ENTRIES PROVIDED:
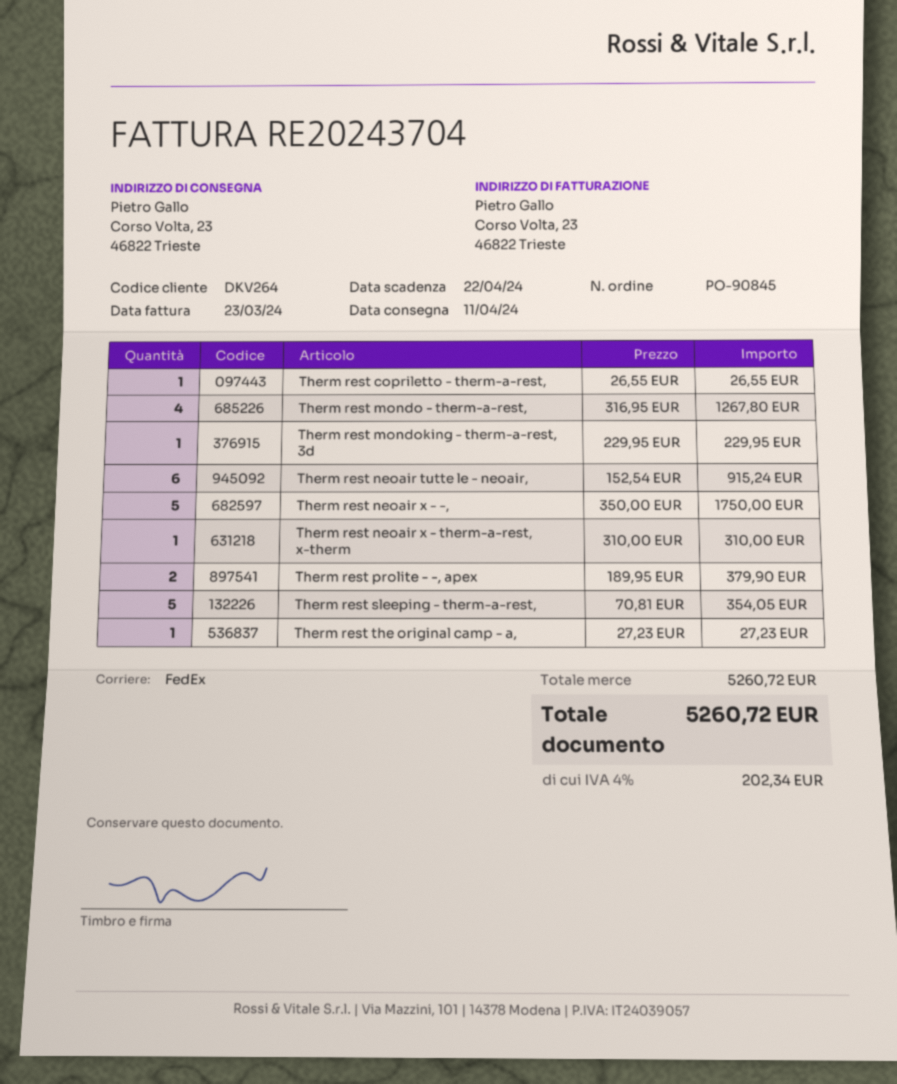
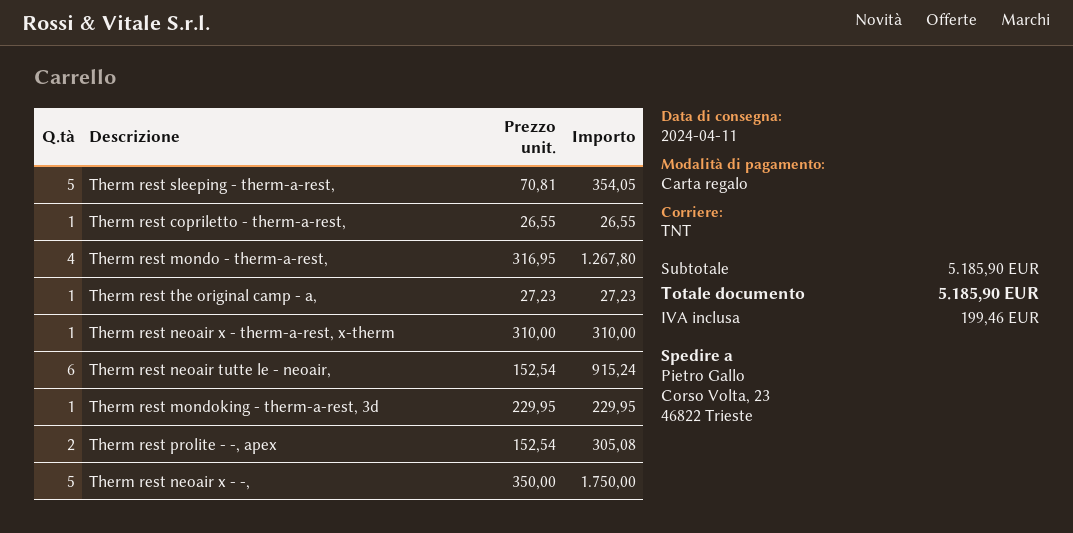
shipping method: FedEx -> TNT
Therm rest prolite - -, apex: 2 x 189.95 = 379.90 -> 2 x 152.54 = 305.08
subtotal: 5260.72 -> 5185.90
tax: 202.34 -> 199.46
total: 5260.72 -> 5185.90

YOUR ASSIGNMENT: Give back the lines of the listing from the one with "subtotal: 5260.72 -> 5185.90" through the end, both included, exactly as written and with nothing added.

WRITTEN SOLUTION:
subtotal: 5260.72 -> 5185.90
tax: 202.34 -> 199.46
total: 5260.72 -> 5185.90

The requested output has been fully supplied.